RECORDED DATA Start Marker
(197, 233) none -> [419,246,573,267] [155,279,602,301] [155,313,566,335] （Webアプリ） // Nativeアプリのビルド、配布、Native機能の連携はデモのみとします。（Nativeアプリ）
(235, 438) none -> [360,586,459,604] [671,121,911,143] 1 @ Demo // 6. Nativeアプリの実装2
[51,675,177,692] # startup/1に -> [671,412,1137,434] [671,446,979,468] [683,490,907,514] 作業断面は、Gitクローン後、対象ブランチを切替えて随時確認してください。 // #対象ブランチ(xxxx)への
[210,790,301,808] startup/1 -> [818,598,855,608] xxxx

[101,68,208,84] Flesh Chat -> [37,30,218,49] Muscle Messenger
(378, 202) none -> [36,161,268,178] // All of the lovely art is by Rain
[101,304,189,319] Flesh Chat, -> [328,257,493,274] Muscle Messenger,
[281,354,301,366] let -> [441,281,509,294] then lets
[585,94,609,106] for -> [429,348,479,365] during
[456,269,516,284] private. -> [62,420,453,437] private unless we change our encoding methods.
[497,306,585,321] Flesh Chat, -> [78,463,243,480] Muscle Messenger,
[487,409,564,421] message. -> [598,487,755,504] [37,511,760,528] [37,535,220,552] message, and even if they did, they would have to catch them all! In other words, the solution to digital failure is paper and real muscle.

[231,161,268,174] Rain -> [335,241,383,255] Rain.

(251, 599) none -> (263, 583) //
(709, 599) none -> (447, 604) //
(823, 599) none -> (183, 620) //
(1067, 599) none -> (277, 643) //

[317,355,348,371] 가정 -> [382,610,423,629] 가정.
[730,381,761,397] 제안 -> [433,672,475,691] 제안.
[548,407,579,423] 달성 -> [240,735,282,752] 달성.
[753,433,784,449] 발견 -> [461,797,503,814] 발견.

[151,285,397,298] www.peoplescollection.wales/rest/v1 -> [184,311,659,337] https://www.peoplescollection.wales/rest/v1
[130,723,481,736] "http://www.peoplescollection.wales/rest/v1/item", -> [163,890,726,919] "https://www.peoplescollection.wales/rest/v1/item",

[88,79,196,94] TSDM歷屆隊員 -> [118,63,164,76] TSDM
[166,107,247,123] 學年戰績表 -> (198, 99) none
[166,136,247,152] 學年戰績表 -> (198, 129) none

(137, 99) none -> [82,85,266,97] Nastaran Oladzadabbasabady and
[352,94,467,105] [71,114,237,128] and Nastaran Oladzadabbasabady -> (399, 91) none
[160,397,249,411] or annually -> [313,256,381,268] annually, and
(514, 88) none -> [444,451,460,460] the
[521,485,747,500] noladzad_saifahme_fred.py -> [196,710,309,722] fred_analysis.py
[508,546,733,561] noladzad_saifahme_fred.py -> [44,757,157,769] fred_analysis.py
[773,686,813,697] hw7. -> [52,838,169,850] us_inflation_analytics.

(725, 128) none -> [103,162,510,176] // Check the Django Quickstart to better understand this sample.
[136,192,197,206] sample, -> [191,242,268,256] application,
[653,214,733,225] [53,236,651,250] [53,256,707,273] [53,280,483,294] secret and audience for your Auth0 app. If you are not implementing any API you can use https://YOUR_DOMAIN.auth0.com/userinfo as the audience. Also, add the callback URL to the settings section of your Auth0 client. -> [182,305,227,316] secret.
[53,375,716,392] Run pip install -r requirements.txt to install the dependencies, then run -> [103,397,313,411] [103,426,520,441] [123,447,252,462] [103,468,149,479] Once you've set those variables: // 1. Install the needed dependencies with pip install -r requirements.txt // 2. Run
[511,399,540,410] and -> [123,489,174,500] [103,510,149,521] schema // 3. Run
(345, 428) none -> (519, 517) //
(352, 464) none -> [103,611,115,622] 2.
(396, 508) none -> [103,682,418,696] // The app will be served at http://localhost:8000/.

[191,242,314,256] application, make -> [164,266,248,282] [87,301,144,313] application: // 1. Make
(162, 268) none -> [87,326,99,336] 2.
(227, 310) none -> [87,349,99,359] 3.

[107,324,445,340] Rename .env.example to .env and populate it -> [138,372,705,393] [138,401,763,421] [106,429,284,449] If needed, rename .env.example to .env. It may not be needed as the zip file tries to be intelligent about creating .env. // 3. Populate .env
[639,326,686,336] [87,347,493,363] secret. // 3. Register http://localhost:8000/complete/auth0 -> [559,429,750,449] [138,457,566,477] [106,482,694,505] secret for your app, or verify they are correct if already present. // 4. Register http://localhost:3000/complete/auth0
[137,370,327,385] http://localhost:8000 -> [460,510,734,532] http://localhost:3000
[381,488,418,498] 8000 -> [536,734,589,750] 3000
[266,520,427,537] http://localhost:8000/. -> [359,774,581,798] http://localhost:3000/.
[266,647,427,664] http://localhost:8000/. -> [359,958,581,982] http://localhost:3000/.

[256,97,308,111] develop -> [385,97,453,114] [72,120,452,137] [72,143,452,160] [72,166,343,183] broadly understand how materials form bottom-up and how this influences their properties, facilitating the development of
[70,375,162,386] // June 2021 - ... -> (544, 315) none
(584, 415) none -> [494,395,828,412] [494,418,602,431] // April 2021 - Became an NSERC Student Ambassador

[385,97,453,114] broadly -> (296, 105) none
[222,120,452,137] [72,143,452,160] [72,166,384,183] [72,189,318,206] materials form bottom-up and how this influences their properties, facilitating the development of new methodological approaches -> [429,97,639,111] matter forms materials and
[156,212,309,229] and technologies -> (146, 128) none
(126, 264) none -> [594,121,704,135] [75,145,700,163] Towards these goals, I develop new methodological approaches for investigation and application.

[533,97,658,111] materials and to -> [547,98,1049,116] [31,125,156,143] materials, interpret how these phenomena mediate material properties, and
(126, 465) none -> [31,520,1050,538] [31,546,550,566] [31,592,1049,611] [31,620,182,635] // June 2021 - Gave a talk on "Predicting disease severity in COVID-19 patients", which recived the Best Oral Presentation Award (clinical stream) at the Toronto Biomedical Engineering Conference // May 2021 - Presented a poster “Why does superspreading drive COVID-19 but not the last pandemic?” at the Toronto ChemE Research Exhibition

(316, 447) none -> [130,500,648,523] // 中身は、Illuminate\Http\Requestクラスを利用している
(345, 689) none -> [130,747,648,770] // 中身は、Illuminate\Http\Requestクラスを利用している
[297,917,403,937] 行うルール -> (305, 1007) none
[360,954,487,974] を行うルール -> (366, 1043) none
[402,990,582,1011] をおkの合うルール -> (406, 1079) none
RECORDED DATA End Marker
REQUIRED WORK:
The answer must be the full listing, returned exactly as given.

FINISHED EXERCISE:
(197, 233) none -> [419,246,573,267] [155,279,602,301] [155,313,566,335] （Webアプリ） // Nativeアプリのビルド、配布、Native機能の連携はデモのみとします。（Nativeアプリ）
(235, 438) none -> [360,586,459,604] [671,121,911,143] 1 @ Demo // 6. Nativeアプリの実装2
[51,675,177,692] # startup/1に -> [671,412,1137,434] [671,446,979,468] [683,490,907,514] 作業断面は、Gitクローン後、対象ブランチを切替えて随時確認してください。 // #対象ブランチ(xxxx)への
[210,790,301,808] startup/1 -> [818,598,855,608] xxxx

[101,68,208,84] Flesh Chat -> [37,30,218,49] Muscle Messenger
(378, 202) none -> [36,161,268,178] // All of the lovely art is by Rain
[101,304,189,319] Flesh Chat, -> [328,257,493,274] Muscle Messenger,
[281,354,301,366] let -> [441,281,509,294] then lets
[585,94,609,106] for -> [429,348,479,365] during
[456,269,516,284] private. -> [62,420,453,437] private unless we change our encoding methods.
[497,306,585,321] Flesh Chat, -> [78,463,243,480] Muscle Messenger,
[487,409,564,421] message. -> [598,487,755,504] [37,511,760,528] [37,535,220,552] message, and even if they did, they would have to catch them all! In other words, the solution to digital failure is paper and real muscle.

[231,161,268,174] Rain -> [335,241,383,255] Rain.

(251, 599) none -> (263, 583) //
(709, 599) none -> (447, 604) //
(823, 599) none -> (183, 620) //
(1067, 599) none -> (277, 643) //

[317,355,348,371] 가정 -> [382,610,423,629] 가정.
[730,381,761,397] 제안 -> [433,672,475,691] 제안.
[548,407,579,423] 달성 -> [240,735,282,752] 달성.
[753,433,784,449] 발견 -> [461,797,503,814] 발견.

[151,285,397,298] www.peoplescollection.wales/rest/v1 -> [184,311,659,337] https://www.peoplescollection.wales/rest/v1
[130,723,481,736] "http://www.peoplescollection.wales/rest/v1/item", -> [163,890,726,919] "https://www.peoplescollection.wales/rest/v1/item",

[88,79,196,94] TSDM歷屆隊員 -> [118,63,164,76] TSDM
[166,107,247,123] 學年戰績表 -> (198, 99) none
[166,136,247,152] 學年戰績表 -> (198, 129) none

(137, 99) none -> [82,85,266,97] Nastaran Oladzadabbasabady and
[352,94,467,105] [71,114,237,128] and Nastaran Oladzadabbasabady -> (399, 91) none
[160,397,249,411] or annually -> [313,256,381,268] annually, and
(514, 88) none -> [444,451,460,460] the
[521,485,747,500] noladzad_saifahme_fred.py -> [196,710,309,722] fred_analysis.py
[508,546,733,561] noladzad_saifahme_fred.py -> [44,757,157,769] fred_analysis.py
[773,686,813,697] hw7. -> [52,838,169,850] us_inflation_analytics.

(725, 128) none -> [103,162,510,176] // Check the Django Quickstart to better understand this sample.
[136,192,197,206] sample, -> [191,242,268,256] application,
[653,214,733,225] [53,236,651,250] [53,256,707,273] [53,280,483,294] secret and audience for your Auth0 app. If you are not implementing any API you can use https://YOUR_DOMAIN.auth0.com/userinfo as the audience. Also, add the callback URL to the settings section of your Auth0 client. -> [182,305,227,316] secret.
[53,375,716,392] Run pip install -r requirements.txt to install the dependencies, then run -> [103,397,313,411] [103,426,520,441] [123,447,252,462] [103,468,149,479] Once you've set those variables: // 1. Install the needed dependencies with pip install -r requirements.txt // 2. Run
[511,399,540,410] and -> [123,489,174,500] [103,510,149,521] schema // 3. Run
(345, 428) none -> (519, 517) //
(352, 464) none -> [103,611,115,622] 2.
(396, 508) none -> [103,682,418,696] // The app will be served at http://localhost:8000/.

[191,242,314,256] application, make -> [164,266,248,282] [87,301,144,313] application: // 1. Make
(162, 268) none -> [87,326,99,336] 2.
(227, 310) none -> [87,349,99,359] 3.

[107,324,445,340] Rename .env.example to .env and populate it -> [138,372,705,393] [138,401,763,421] [106,429,284,449] If needed, rename .env.example to .env. It may not be needed as the zip file tries to be intelligent about creating .env. // 3. Populate .env
[639,326,686,336] [87,347,493,363] secret. // 3. Register http://localhost:8000/complete/auth0 -> [559,429,750,449] [138,457,566,477] [106,482,694,505] secret for your app, or verify they are correct if already present. // 4. Register http://localhost:3000/complete/auth0
[137,370,327,385] http://localhost:8000 -> [460,510,734,532] http://localhost:3000
[381,488,418,498] 8000 -> [536,734,589,750] 3000
[266,520,427,537] http://localhost:8000/. -> [359,774,581,798] http://localhost:3000/.
[266,647,427,664] http://localhost:8000/. -> [359,958,581,982] http://localhost:3000/.

[256,97,308,111] develop -> [385,97,453,114] [72,120,452,137] [72,143,452,160] [72,166,343,183] broadly understand how materials form bottom-up and how this influences their properties, facilitating the development of
[70,375,162,386] // June 2021 - ... -> (544, 315) none
(584, 415) none -> [494,395,828,412] [494,418,602,431] // April 2021 - Became an NSERC Student Ambassador

[385,97,453,114] broadly -> (296, 105) none
[222,120,452,137] [72,143,452,160] [72,166,384,183] [72,189,318,206] materials form bottom-up and how this influences their properties, facilitating the development of new methodological approaches -> [429,97,639,111] matter forms materials and
[156,212,309,229] and technologies -> (146, 128) none
(126, 264) none -> [594,121,704,135] [75,145,700,163] Towards these goals, I develop new methodological approaches for investigation and application.

[533,97,658,111] materials and to -> [547,98,1049,116] [31,125,156,143] materials, interpret how these phenomena mediate material properties, and
(126, 465) none -> [31,520,1050,538] [31,546,550,566] [31,592,1049,611] [31,620,182,635] // June 2021 - Gave a talk on "Predicting disease severity in COVID-19 patients", which recived the Best Oral Presentation Award (clinical stream) at the Toronto Biomedical Engineering Conference // May 2021 - Presented a poster “Why does superspreading drive COVID-19 but not the last pandemic?” at the Toronto ChemE Research Exhibition

(316, 447) none -> [130,500,648,523] // 中身は、Illuminate\Http\Requestクラスを利用している
(345, 689) none -> [130,747,648,770] // 中身は、Illuminate\Http\Requestクラスを利用している
[297,917,403,937] 行うルール -> (305, 1007) none
[360,954,487,974] を行うルール -> (366, 1043) none
[402,990,582,1011] をおkの合うルール -> (406, 1079) none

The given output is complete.